» **AIM OF THE EXERCISE**
Retype, with no pictures, each line from the one that holds "[563,234,591,245] read ->" through the last line of the entries below, both included.

» **DATA PROVIDED**

★ ★ ★ ★ ★ ★ ★

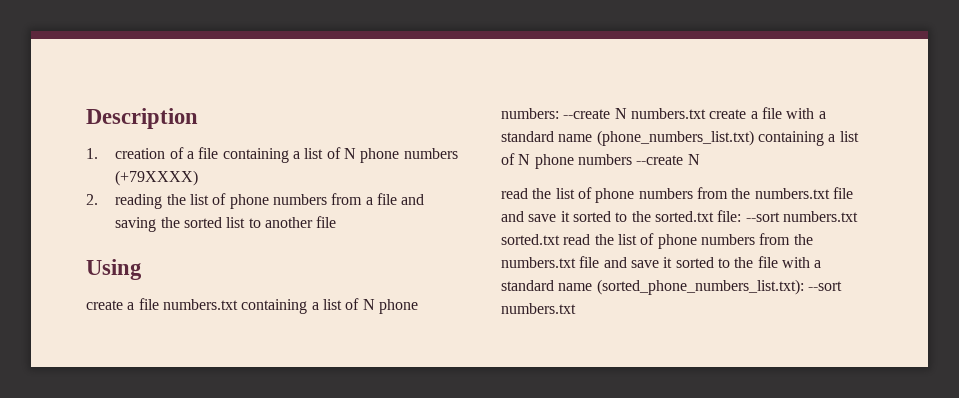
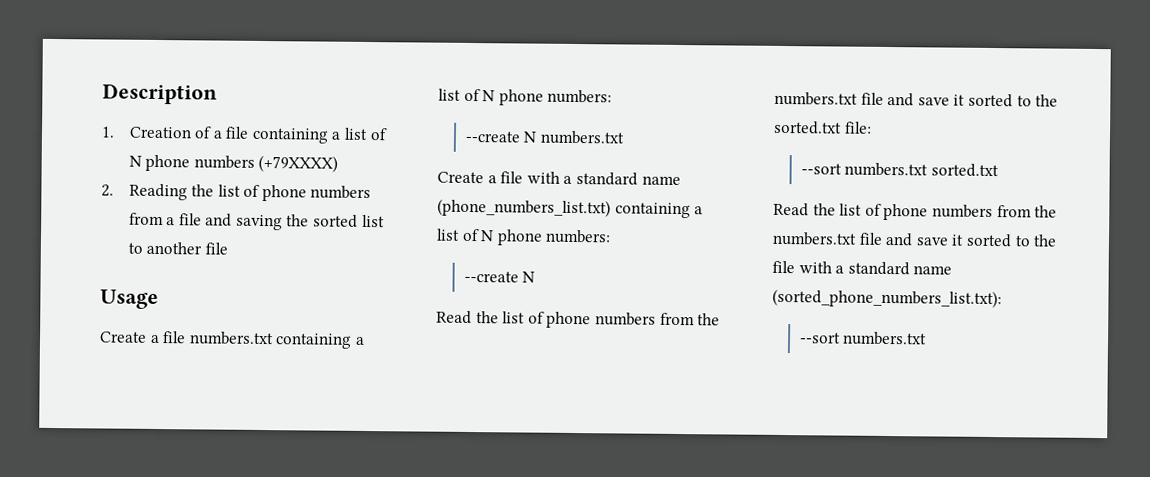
[115,148,166,159] creation -> [128,126,192,139] Creation
[115,194,163,209] reading -> [128,183,188,201] Reading
[86,259,142,280] [86,300,123,310] Using // create -> [100,289,159,310] [99,331,147,343] Usage // Create
(559, 113) none -> (613, 96) //
[709,109,747,119] create -> [437,171,484,184] // Create
[577,154,632,165] numbers -> [545,229,612,244] numbers: //
[501,188,528,199] read -> [436,310,472,325] Read
(742, 216) none -> (872, 127) //
[563,234,591,245] read -> [773,202,809,217] // Read
(804, 287) none -> (1002, 298) //

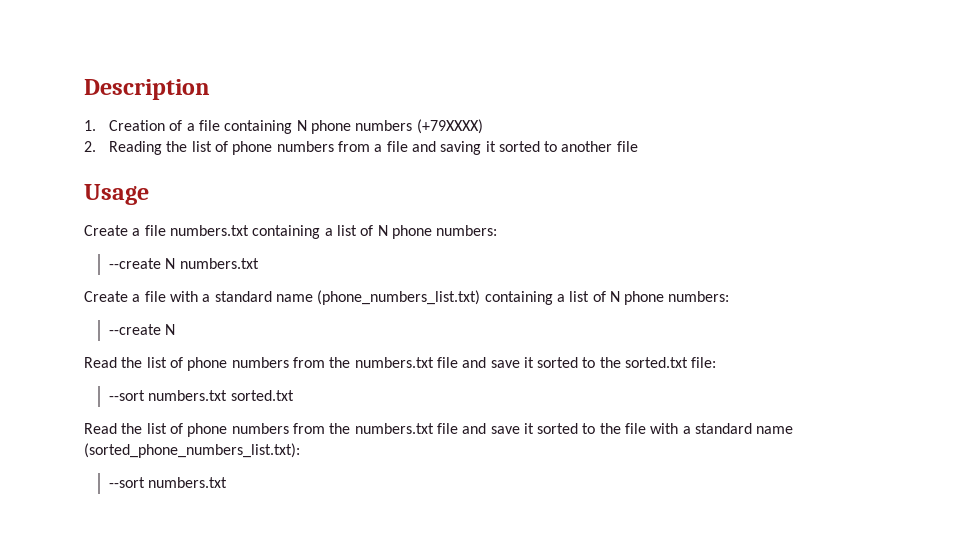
[331,127,388,141] a list of -> (293, 127) none
[286,214,385,228] the sorted list -> [485,141,540,152] it sorted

★ ★ ★ ★ ★ ★ ★

» **PROBLEM SOLUTION**
[563,234,591,245] read -> [773,202,809,217] // Read
(804, 287) none -> (1002, 298) //

[331,127,388,141] a list of -> (293, 127) none
[286,214,385,228] the sorted list -> [485,141,540,152] it sorted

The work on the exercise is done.